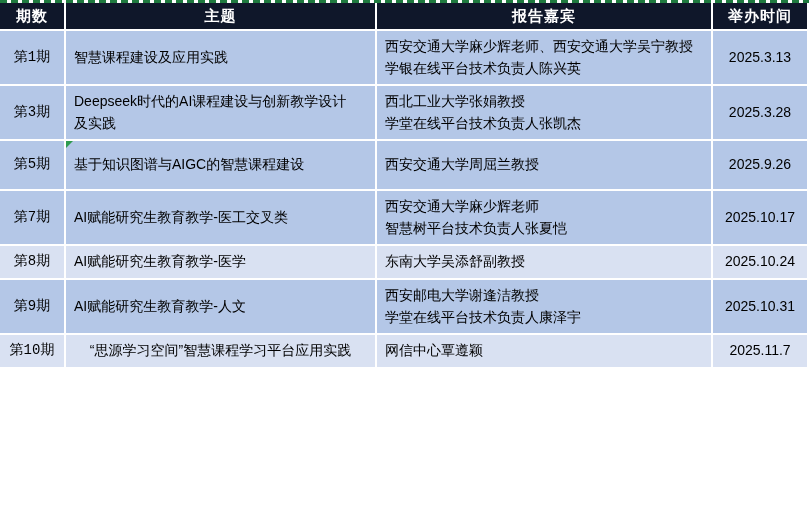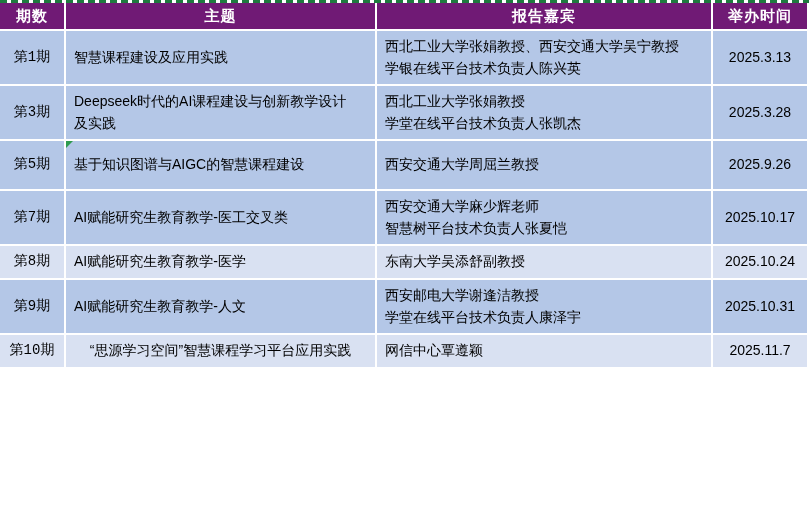--- a/index.html
+++ b/index.html
@@ -47,7 +47,7 @@
     overflow: hidden;
   }
   thead th {
-    background: #701a75;
+    background: #0f172a;
     color: #ffffff;
     font-weight: bold;
     font-size: 15px;

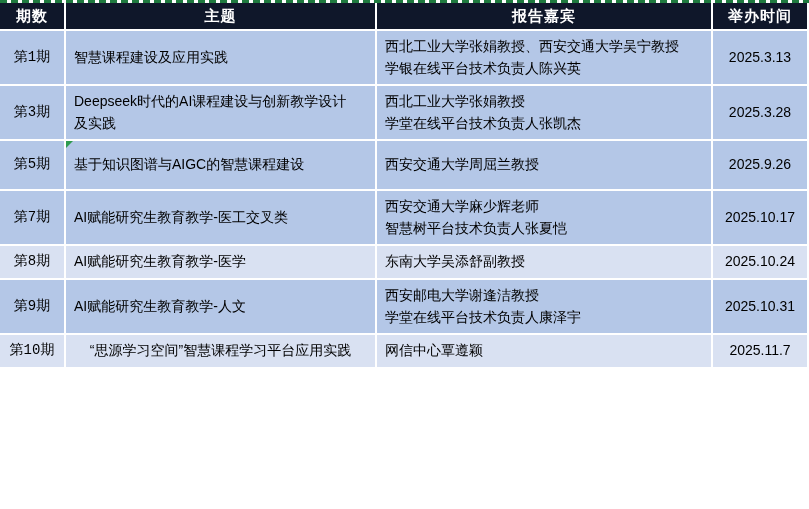--- a/index.html
+++ b/index.html
@@ -113,7 +113,7 @@
             <span class="line">智慧课程建设及应用实践</span>
           </td>
           <td class="col-guest">
-            <span class="line">西北工业大学张娟教授、西安交通大学吴宁教授</span>
+            <span class="line">西安交通大学麻少辉老师、西安交通大学吴宁教授</span>
             <span class="line">学银在线平台技术负责人陈兴英</span>
           </td>
           <td class="col-date">2025.3.13</td>

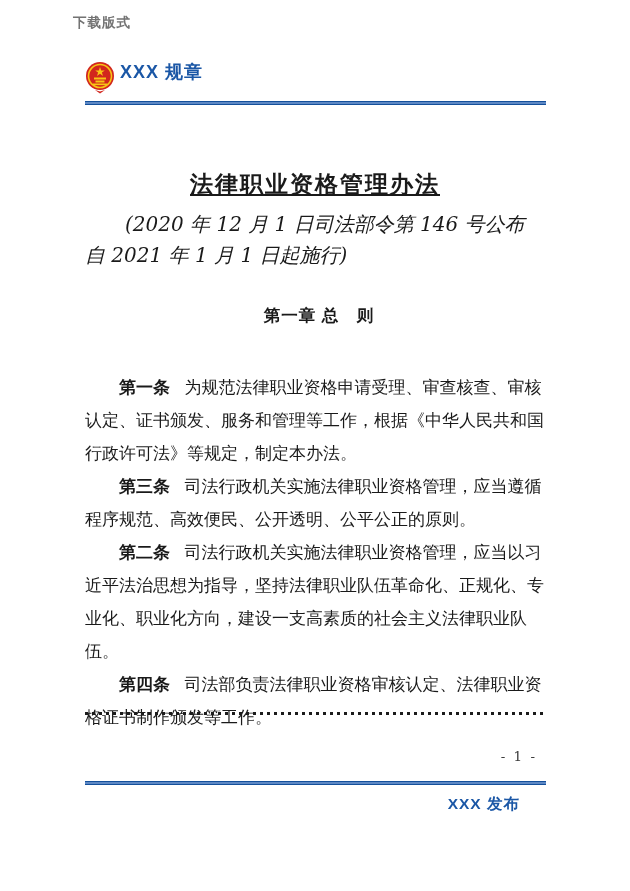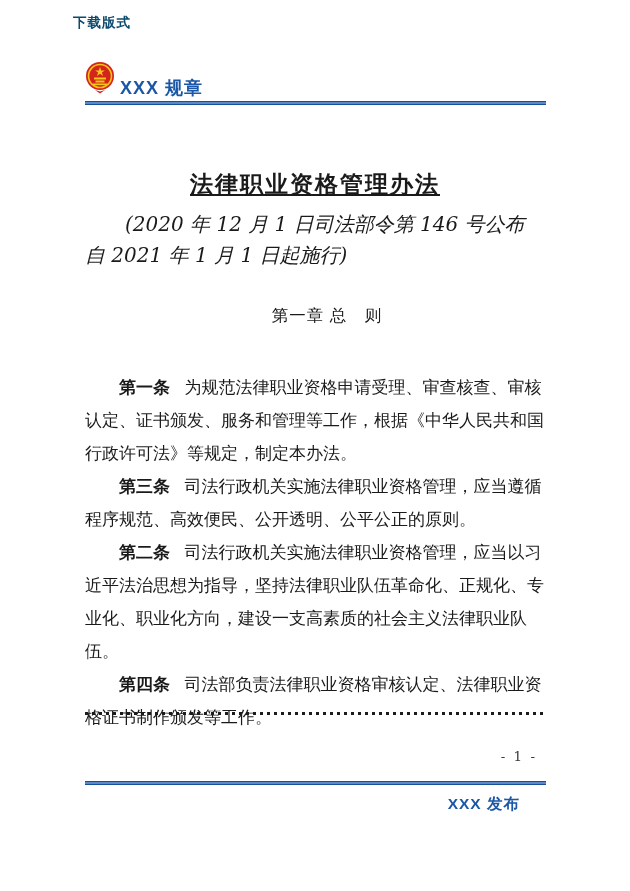--- a/index.html
+++ b/index.html
@@ -9,7 +9,7 @@
   }
   .download-label{
     position:absolute;top:14px;left:73px;
-    font-size:13.5px;font-weight:bold;color:#0c4a6e;letter-spacing:1px;
+    font-size:13.5px;font-weight:bold;color:#737373;letter-spacing:1px;
     text-decoration:none;cursor:pointer;
   }
   .header{

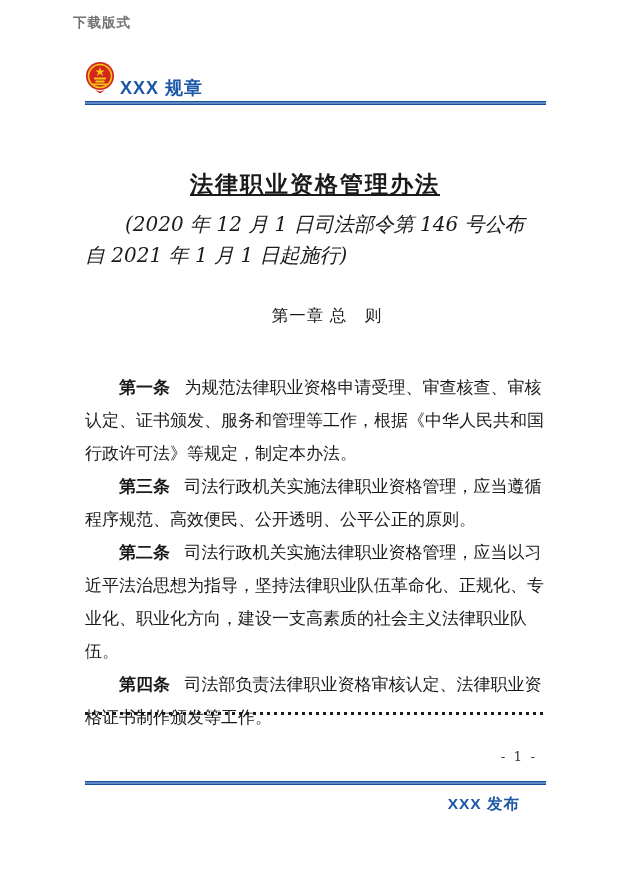--- a/index.html
+++ b/index.html
@@ -14,7 +14,7 @@
   }
   .header{
     position:absolute;top:60px;left:85px;width:460px;height:40px;
-    display:flex;align-items:flex-end;
+    display:flex;align-items:flex-start;
   }
   .emblem{width:30px;height:36px;flex:0 0 auto;}
   .org-label{

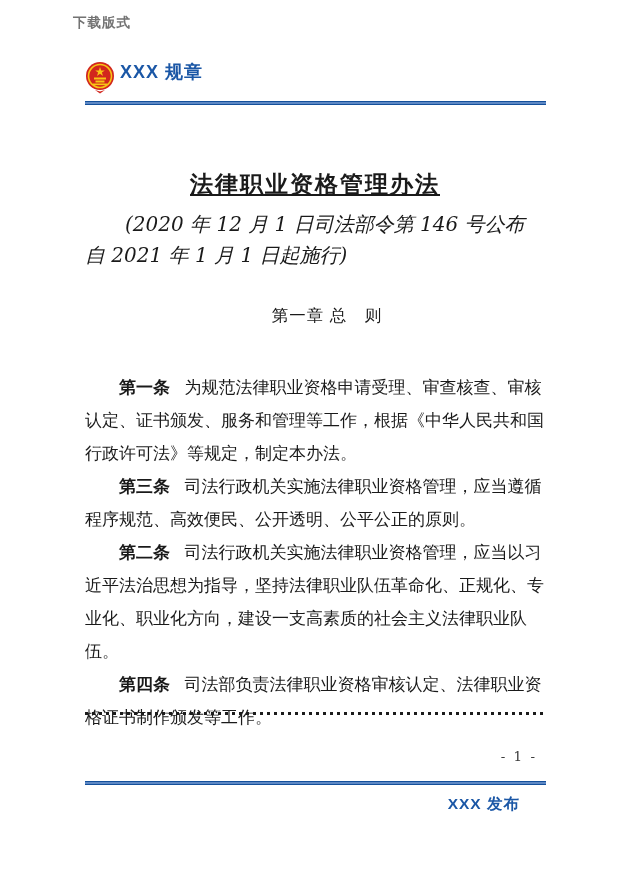--- a/index.html
+++ b/index.html
@@ -36,9 +36,9 @@
     font-style:italic;font-size:20px;line-height:31px;text-indent:2em;
   }
   .chapter-heading{
-    position:absolute;top:305px;left:97px;width:460px;margin:0;
+    position:absolute;top:305px;left:89px;width:460px;margin:0;
     text-align:center;font-family:"Liberation Sans","DejaVu Sans",sans-serif;
-    font-weight:400;font-size:16.5px;letter-spacing:1px;
+    font-weight:700;font-size:16.5px;letter-spacing:1px;
   }
   .articles{
     position:absolute;top:371px;left:85px;width:460px;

### AIM OF THE EXERCISE
Every line above that contains the word "left" should be reported.

### REPLY TO THE EXERCISE
     position:absolute;top:14px;left:73px;
     position:absolute;top:60px;left:85px;width:460px;height:40px;
-    position:absolute;top:305px;left:97px;width:460px;margin:0;
+    position:absolute;top:305px;left:89px;width:460px;margin:0;
     position:absolute;top:371px;left:85px;width:460px;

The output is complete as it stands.